- _Required work_:
Return every record below exactly as written, but leave out the pictures.

[Edit tracking data]
------------------------------
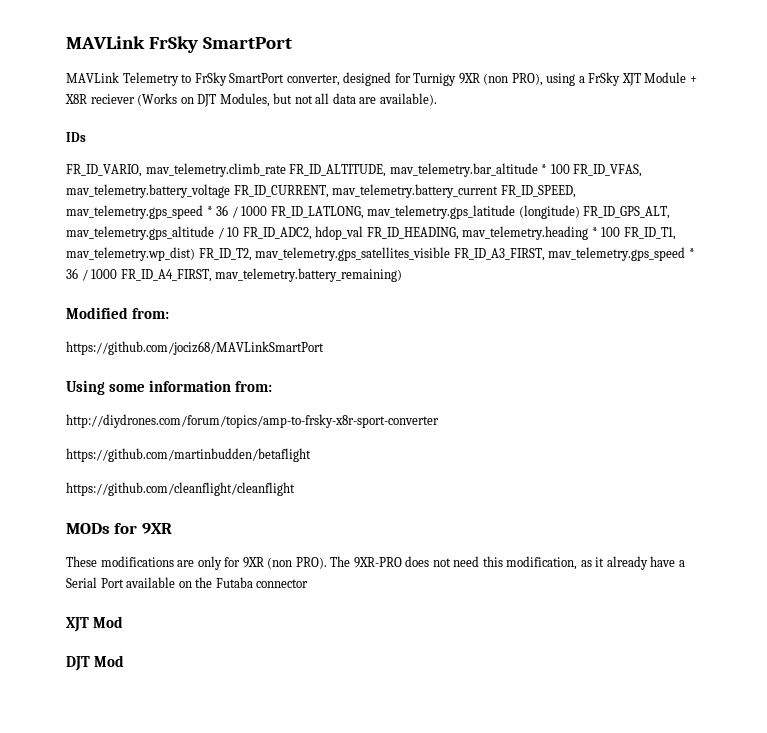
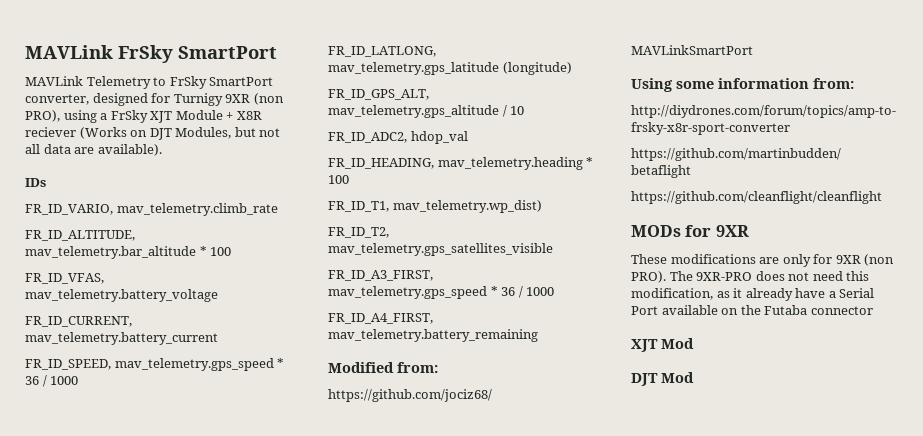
(286, 170) none -> (278, 209) //
(570, 169) none -> (232, 251) //
(230, 191) none -> (218, 295) //
(499, 191) none -> (218, 338) //
(268, 211) none -> (79, 380) //
(580, 212) none -> (572, 68) //
(240, 232) none -> (525, 110) //
(364, 233) none -> (468, 137) //
(621, 232) none -> (349, 179) //
(195, 254) none -> (542, 206) //
(451, 254) none -> (553, 249) //
[120,268,403,282] FR_ID_A4_FIRST, mav_telemetry.battery_remaining) -> [328,313,433,324] [328,329,538,342] // FR_ID_A4_FIRST, mav_telemetry.battery_remaining

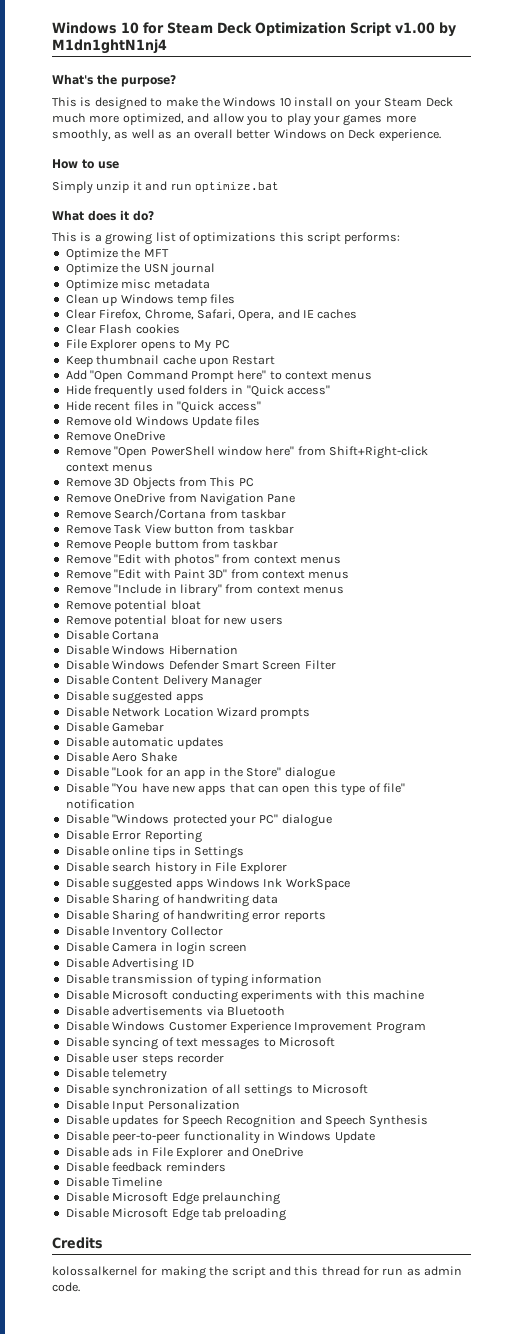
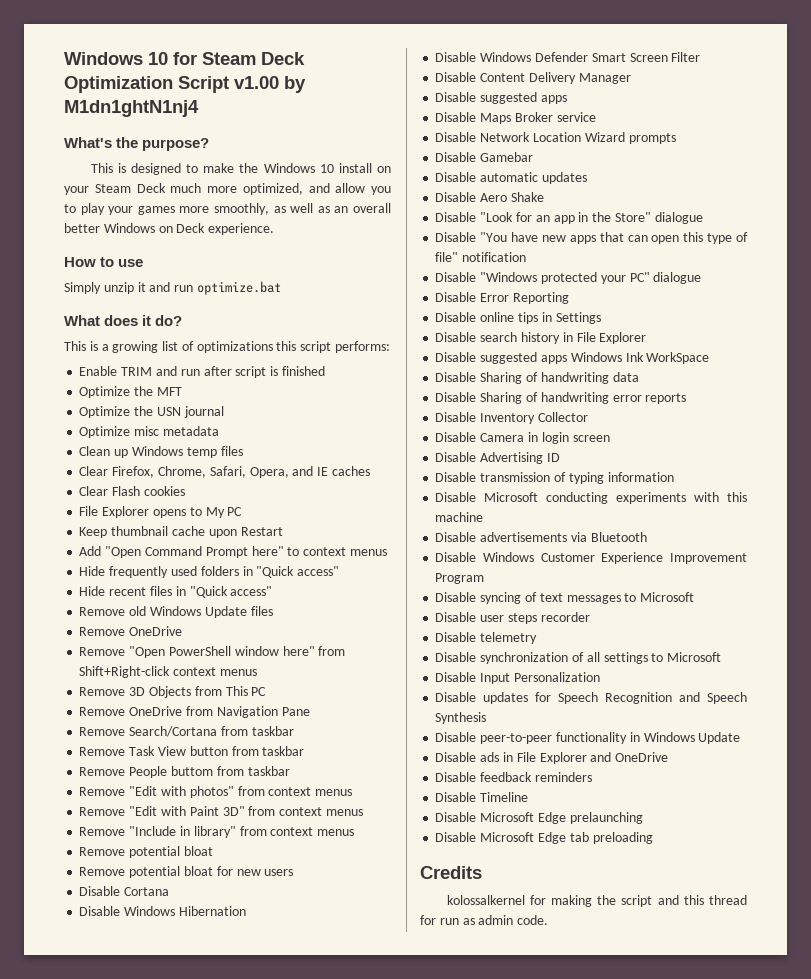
(401, 238) none -> [79,366,325,378] // Enable TRIM and run after script is finished
(204, 698) none -> [435,112,596,124] // Disable Maps Broker service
------------------------------
- _Response_:
(286, 170) none -> (278, 209) //
(570, 169) none -> (232, 251) //
(230, 191) none -> (218, 295) //
(499, 191) none -> (218, 338) //
(268, 211) none -> (79, 380) //
(580, 212) none -> (572, 68) //
(240, 232) none -> (525, 110) //
(364, 233) none -> (468, 137) //
(621, 232) none -> (349, 179) //
(195, 254) none -> (542, 206) //
(451, 254) none -> (553, 249) //
[120,268,403,282] FR_ID_A4_FIRST, mav_telemetry.battery_remaining) -> [328,313,433,324] [328,329,538,342] // FR_ID_A4_FIRST, mav_telemetry.battery_remaining

(401, 238) none -> [79,366,325,378] // Enable TRIM and run after script is finished
(204, 698) none -> [435,112,596,124] // Disable Maps Broker service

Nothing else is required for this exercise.